Upon arrival, we were told all about the delicious items we’d be sampling. We were also presented with Fleming’s own WiNEPAD™. This nifty program was designed by Fleming’s national wine director in an effort to assist guests with their wine selections. An iPad full of tasting notes, pairings, and other cool functions, the program takes the headache out of wine ordering. Unfortunately it didn’t help with the headache I incurred from too much indulging that night.
At last, some scrumptious fare was presented to the table. Before Fleming’s brought out our small plates and big pour pairings, they treated us to their Heirloom and Homemade Burrata Salad. The fresh and creamy mozzarella cheese was topped off with Lemon Pistachio vinaigrette and came alongside crispy crostini, juicy grape tomatoes, and wild arugula. The flavor diversity was flawless.
After all of that red meat bashing, you’d be surprised to hear that I opted for the Braised Short Ribs first. Ok, perhaps one day I could eliminate all red meat with the exception of short ribs? Fall apart succulent and full of juicy decadence, it didn’t stand a chance. Paired with Cabernet (B.R. Cohn), I was in an unusual state of red meat and red wine bliss.
Next to my salivating mouth was the Lobster Tempura. Yes, you read correctly. As if lobster wasn’t divine enough on it’s own, Fleming’s deep fries the sea creature in a tempura batter and serves it alongside a creamy ginger soy concoction. Beyond luscious, I could’ve devoured three plates of it. I’m not kidding. To ease the artery clogging richness, the lobster is served with a refreshing Jicama slaw. Wash it all down with a 9-ounce glass of Chardonnay (Fransiscan Estate) and you’ve got a winner, winner, lobster dinner.
After hearing my friend, Megan rave about the Ahi Tuna small plate, I wanted “in.” Her “ohhs and ahhs” were understandable. The sushi-grade Ahi was rubbed in a delicious blend of spices and immaculately seared rare. Served with a fresh vegetable salad and paired with Pinot Noir (A to Z Wineworks), it was both healthy and absolutely delectable.
Some more red meat was coming my way. The Sliced Filet Mignon was heavenly with its fungus Godliness. Making best friends with ‘shrooms, the filet slices came sitting on mounds of shiitaki risotto and were topped with a tangy porcini butter drizzle. With such a complex variety of flavors, I was singing this dish’s praises. Paired with Merlot (Esk Valley) it was possibly the most-loved plate of the night.

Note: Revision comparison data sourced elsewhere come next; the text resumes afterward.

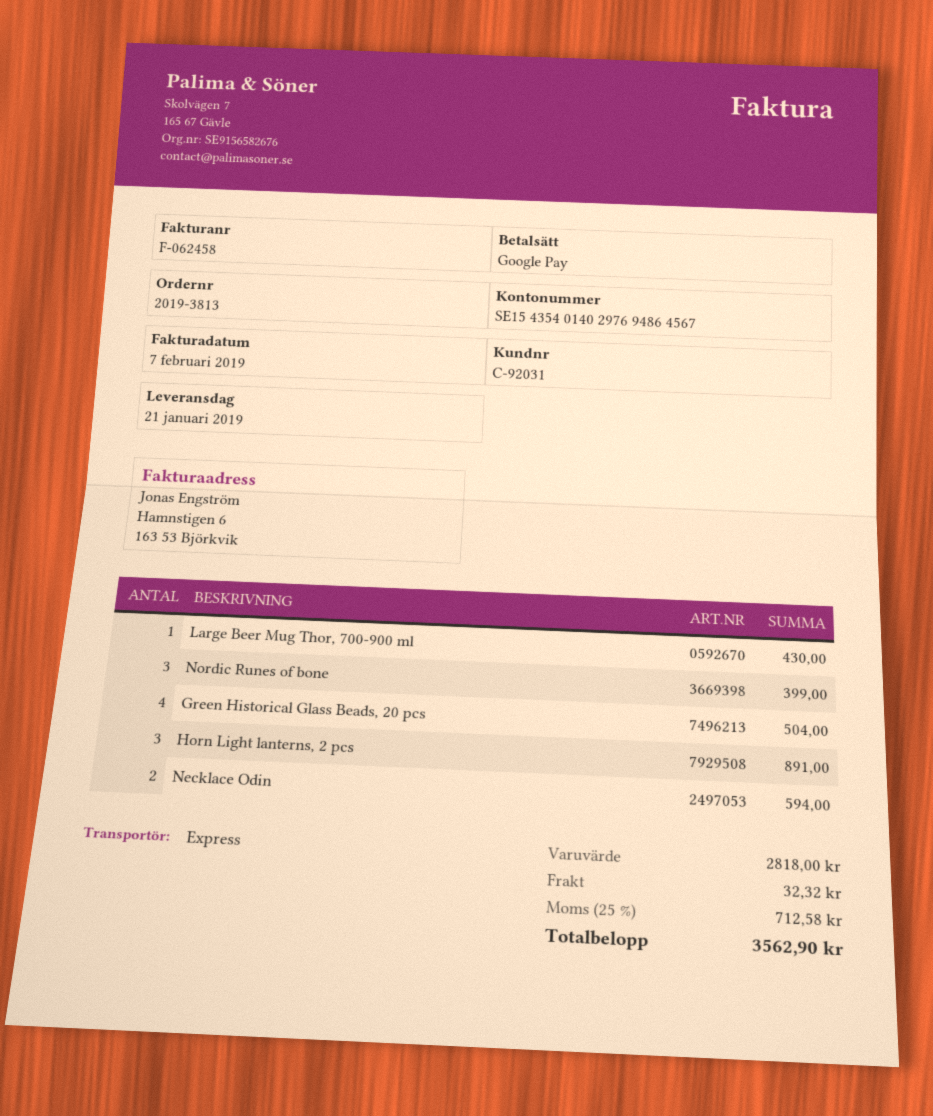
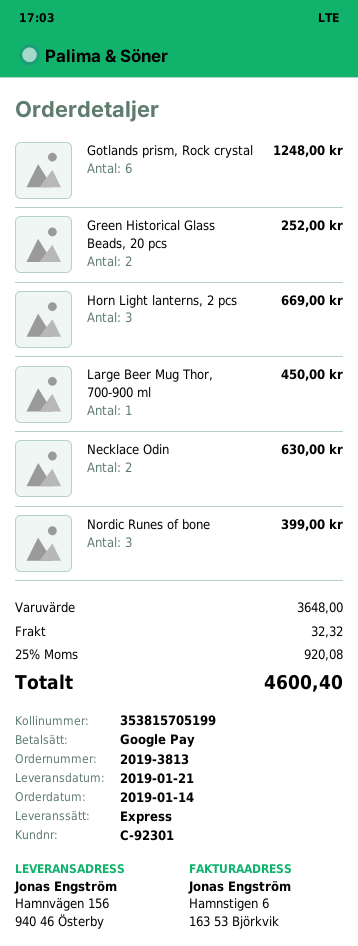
customer number: C-92031 -> C-92301
Large Beer Mug Thor, 700-900 ml: 1 for 430.00 -> 1 for 450.00
Green Historical Glass Beads, 20 pcs: 4 for 504.00 -> 2 for 252.00
Horn Light lanterns, 2 pcs: 3 for 891.00 -> 3 for 669.00
Necklace Odin: 2 for 594.00 -> 2 for 630.00
Gotlands prism, Rock crystal: none -> 6 for 1248.00
subtotal: 2818.00 -> 3648.00
tax: 25% = 712.58 -> 25% = 920.08
total: 3562.90 -> 4600.40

Although I refrained from trying all seven selections, I was able to catch a glance at the other dishes. The New Bedford Scallops were enormous and paired with a Sauvignon Blanc (Hanna). The Colossal Shrimp Skewers looked mouth-watering alongside a glass of Pinot Gris (Villa Wolfe). Oh, and the New Zealand Petite Lamb Chops were totally swooning a neighboring guest between her sips of Petite Sirah (Parducci).
I’m ashamed to admit, I was feeling a little greedy that night. I so badly wanted to indulge in all seven small plates and big pours. In hindsight, I’m thankful I didn’t “misbehave.” I can only imagine the three I didn’t try were equally as fantastic.
It had been several years since I last visited Fleming’s. I suppose I wasn’t taking into consideration that they serve a vast array of other goodies besides steak.I won’t let years go by before my next visit. Heck, I’m not going to let another month go by before I return. The new Small Plates Big Pours menu is all the motivation I need to make regular appearances at the highly regarded fine dining restaurant.